These charges resulted from changes in assumptions of credit losses on
securitized loans. Management continues to monitor performance of the loan pools
and underlying collateral and adjust the carrying value of assets and
liabilities arising from loan securitizations as appropriate. Changes in loan
pool performance and market conditions, such as general economic conditions and
higher industry inventory levels of repossessed homes may affect recovery rates
and default rates and result in future impairment and valuation provisions.
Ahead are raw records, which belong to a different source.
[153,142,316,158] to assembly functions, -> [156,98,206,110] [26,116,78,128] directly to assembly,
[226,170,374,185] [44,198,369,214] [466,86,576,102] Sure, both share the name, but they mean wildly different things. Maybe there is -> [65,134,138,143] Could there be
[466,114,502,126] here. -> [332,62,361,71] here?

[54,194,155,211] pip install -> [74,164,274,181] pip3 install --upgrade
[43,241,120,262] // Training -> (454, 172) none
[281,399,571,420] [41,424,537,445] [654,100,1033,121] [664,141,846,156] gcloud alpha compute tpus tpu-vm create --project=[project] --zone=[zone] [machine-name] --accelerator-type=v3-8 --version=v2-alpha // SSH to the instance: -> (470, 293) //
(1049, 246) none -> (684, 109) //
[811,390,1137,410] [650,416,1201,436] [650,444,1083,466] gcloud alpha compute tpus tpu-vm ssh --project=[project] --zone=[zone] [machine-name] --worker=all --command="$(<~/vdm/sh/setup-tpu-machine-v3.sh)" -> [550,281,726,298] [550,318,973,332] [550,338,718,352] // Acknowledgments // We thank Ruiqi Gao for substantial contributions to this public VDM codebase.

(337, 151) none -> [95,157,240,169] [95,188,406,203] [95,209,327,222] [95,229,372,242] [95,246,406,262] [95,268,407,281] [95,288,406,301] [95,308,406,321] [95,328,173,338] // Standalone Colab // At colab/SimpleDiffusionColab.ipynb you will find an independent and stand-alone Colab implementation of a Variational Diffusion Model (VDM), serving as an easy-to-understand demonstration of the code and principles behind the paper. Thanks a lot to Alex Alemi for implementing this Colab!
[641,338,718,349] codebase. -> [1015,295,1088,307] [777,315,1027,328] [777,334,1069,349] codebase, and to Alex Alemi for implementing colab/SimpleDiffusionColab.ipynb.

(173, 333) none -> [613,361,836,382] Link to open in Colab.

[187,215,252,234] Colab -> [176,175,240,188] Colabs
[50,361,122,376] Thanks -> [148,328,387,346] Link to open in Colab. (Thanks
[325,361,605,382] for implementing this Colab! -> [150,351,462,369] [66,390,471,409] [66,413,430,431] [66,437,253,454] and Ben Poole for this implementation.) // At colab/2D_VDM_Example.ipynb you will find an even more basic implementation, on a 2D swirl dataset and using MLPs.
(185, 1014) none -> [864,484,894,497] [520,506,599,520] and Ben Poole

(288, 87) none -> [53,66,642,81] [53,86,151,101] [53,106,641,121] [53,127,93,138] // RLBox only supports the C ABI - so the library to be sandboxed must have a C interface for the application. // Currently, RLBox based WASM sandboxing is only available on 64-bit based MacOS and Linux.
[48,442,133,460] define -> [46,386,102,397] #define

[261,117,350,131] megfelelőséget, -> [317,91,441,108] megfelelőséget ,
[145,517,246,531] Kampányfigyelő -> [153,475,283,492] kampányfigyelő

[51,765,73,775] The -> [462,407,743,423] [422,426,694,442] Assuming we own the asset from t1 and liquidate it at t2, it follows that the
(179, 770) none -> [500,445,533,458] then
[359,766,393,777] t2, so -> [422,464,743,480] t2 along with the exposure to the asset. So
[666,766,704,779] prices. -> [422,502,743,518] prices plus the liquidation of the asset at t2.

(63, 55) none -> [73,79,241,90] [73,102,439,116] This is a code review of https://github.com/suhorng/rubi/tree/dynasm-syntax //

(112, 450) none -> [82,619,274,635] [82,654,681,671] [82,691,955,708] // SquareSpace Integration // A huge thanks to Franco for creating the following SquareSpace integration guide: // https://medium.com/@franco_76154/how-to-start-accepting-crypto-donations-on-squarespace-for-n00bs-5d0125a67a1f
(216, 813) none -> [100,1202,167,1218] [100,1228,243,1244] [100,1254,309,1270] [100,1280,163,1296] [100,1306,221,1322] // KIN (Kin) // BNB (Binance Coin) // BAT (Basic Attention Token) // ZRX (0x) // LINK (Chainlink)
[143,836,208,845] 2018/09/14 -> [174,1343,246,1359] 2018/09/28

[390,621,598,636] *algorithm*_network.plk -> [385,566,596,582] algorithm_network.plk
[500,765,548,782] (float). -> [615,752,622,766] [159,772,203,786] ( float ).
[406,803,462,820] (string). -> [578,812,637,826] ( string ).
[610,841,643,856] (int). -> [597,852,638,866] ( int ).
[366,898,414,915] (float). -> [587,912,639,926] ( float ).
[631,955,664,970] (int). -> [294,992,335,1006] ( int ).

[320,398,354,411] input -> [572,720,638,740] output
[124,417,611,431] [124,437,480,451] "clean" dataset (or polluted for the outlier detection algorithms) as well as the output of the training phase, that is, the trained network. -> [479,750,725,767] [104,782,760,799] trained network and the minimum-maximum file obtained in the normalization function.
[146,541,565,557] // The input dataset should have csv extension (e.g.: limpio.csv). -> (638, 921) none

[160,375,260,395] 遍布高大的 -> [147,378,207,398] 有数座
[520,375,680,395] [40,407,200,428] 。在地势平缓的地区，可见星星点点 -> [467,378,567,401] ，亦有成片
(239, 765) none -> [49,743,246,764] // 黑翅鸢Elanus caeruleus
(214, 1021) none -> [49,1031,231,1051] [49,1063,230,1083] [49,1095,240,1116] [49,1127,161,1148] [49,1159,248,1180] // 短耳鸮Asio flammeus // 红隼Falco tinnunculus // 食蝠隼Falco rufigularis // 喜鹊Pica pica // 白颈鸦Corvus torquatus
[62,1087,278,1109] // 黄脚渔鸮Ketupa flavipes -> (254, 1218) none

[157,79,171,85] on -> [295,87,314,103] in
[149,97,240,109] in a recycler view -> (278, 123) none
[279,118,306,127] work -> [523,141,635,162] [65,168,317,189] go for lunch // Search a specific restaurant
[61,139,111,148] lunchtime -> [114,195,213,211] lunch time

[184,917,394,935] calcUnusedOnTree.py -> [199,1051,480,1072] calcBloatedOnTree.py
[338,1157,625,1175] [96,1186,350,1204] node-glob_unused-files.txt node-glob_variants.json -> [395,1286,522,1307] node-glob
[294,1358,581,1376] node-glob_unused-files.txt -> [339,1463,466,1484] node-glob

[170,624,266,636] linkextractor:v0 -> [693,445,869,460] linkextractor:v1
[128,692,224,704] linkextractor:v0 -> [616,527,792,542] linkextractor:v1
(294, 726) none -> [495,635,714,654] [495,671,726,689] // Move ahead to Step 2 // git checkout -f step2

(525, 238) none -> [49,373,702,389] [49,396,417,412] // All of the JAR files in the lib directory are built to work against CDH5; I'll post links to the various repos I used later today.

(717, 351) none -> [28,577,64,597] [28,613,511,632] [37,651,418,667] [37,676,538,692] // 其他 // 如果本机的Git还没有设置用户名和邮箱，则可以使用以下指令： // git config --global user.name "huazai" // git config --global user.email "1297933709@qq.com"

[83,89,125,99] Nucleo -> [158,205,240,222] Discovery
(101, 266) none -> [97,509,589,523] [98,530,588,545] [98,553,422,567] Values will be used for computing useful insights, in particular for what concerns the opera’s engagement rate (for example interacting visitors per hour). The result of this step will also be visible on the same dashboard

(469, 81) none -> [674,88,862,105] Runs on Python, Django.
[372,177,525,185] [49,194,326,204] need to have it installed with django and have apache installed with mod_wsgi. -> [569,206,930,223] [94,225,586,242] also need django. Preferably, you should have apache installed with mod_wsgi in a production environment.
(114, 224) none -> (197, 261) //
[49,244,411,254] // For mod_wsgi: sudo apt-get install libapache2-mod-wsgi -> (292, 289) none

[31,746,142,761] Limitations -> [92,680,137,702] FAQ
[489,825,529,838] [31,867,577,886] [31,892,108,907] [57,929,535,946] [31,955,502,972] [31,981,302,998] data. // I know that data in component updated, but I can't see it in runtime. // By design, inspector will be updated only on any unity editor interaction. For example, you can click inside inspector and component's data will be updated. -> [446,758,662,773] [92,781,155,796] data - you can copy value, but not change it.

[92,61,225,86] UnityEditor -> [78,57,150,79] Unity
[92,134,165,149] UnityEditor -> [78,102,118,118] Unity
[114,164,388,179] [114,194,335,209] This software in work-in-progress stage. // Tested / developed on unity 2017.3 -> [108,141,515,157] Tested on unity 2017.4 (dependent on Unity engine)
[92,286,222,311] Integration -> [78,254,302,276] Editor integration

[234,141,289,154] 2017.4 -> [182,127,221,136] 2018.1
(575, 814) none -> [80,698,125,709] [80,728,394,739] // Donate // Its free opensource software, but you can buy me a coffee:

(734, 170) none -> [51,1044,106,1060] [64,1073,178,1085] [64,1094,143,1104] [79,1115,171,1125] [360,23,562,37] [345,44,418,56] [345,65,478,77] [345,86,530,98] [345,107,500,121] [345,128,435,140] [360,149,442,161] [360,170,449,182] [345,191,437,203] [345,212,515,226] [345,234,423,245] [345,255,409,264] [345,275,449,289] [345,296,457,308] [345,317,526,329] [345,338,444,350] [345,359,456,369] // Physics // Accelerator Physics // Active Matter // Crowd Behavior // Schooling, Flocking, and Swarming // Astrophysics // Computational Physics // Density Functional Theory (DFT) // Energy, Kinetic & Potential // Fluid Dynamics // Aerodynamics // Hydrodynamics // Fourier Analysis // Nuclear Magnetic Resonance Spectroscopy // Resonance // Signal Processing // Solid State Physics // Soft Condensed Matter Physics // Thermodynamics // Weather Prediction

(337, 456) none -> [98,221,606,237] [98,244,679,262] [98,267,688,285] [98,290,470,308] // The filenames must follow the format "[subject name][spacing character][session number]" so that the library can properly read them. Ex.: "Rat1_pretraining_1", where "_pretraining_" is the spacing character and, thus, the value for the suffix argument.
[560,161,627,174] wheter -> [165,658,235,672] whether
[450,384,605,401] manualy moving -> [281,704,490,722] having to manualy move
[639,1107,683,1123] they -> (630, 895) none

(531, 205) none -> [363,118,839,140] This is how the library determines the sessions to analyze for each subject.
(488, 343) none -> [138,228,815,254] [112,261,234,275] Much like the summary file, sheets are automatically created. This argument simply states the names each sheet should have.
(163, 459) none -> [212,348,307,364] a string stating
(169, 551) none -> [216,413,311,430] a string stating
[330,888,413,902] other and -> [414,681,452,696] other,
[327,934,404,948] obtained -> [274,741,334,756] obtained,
For the six months ended March 31, 2001 total credit losses on loans originated
by the Company, including losses relating to assets securitized by the Company,
loans held for investment, loans held for sale and loans sold with full or
partial recourse, amounted to approximately 1.90% on an annualized basis of the
average principal balance of the related loans, compared to approximately 1.78%
on an annualized basis one year ago. Because losses on repossessions are
reflected in the loss ratio principally in the period during which the
repossessed property is disposed of, fluctuations in the number of repossessed
properties disposed of from period to period may cause variations in the
charge-off ratio. At March 31, 2001 the Company had a total of 3,899 unsold
properties in repossession or foreclosure (approximately 3.05% of the total
number of Oakwood originated serviced assets) compared to 3,287, 2,809 and 2,874
at December 31, 2000, March 31, 2000 and December 31, 1999, respectively
(approximately 2.57%, 2.29% and 2.36%, respectively, of the total number of
Oakwood originated serviced assets). Of the total number of unsold properties in
repossession or foreclosure, 353, 298, 414 and 410 relate to loans originated on
behalf of

                                       22



Deutsche Financial Capital ("DFC"), the Company's former consumer finance joint
venture, at March 31, 2001, December 31, 2000, March 31, 2000 and December 31,
1999, respectively.

Insurance revenues

Insurance revenues from the Company's captive reinsurance business decreased 36%
to $19.5 million in the six months ended March 31, 2001 from $30.4 million in
the six months ended March 31, 2000. A substantial portion of insurance revenues
is derived from insurance policies sold in connection with new home sales by the
Company's retail operations.

Effective June 1, 2000, the Company entered into a quota share agreement which
management believes will reduce the volatility of the Company's earnings by
lowering its underwriting exposure to natural disasters such as hurricanes and
floods. The agreement will reduce the levels of credit support, which currently
take the form of letters of credit and cash, to secure the reinsurance
subsidiary's obligations to pay claims and to meet regulatory capital
requirements. Under the new arrangement, which covers physical damage policies,
the Company will retro-cede 50% of the Company's physical damage premiums and
losses on an on-going basis. In return, the Company will receive a nonrefundable
commission with the potential to receive an incremental commission based on
favorable loss experience. As of March 31, 2001, the Company has not recognized
any incremental commission from the arrangement.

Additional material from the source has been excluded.